▶ **Work to be completed**
Your answer should be each line of the entries that contains the word "NotoSerif", copied in full.

▶ **Information given**
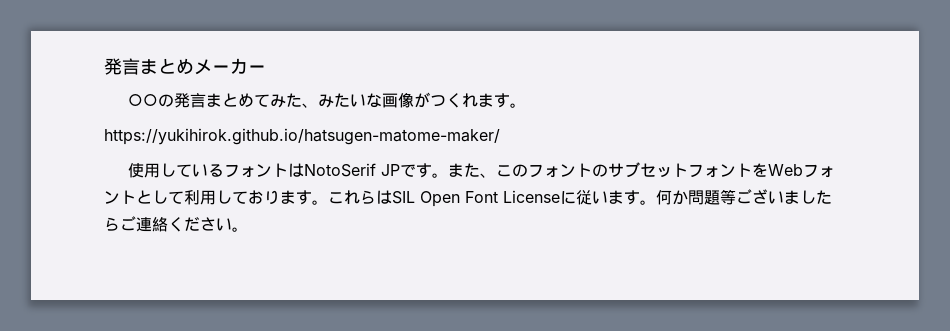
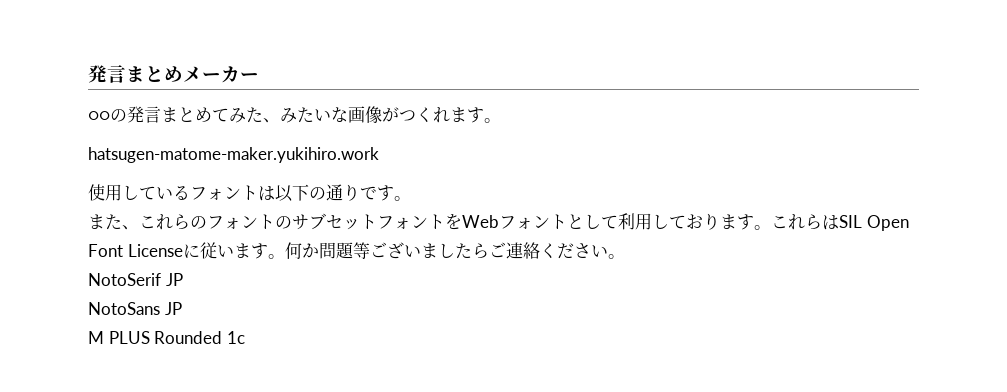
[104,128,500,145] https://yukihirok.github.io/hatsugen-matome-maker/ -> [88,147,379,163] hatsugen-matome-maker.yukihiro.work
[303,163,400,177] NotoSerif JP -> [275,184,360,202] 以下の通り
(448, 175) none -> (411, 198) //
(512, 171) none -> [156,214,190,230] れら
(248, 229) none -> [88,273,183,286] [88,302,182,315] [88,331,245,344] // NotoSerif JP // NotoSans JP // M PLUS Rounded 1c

▶ **Expected answer**
[303,163,400,177] NotoSerif JP -> [275,184,360,202] 以下の通り
(248, 229) none -> [88,273,183,286] [88,302,182,315] [88,331,245,344] // NotoSerif JP // NotoSans JP // M PLUS Rounded 1c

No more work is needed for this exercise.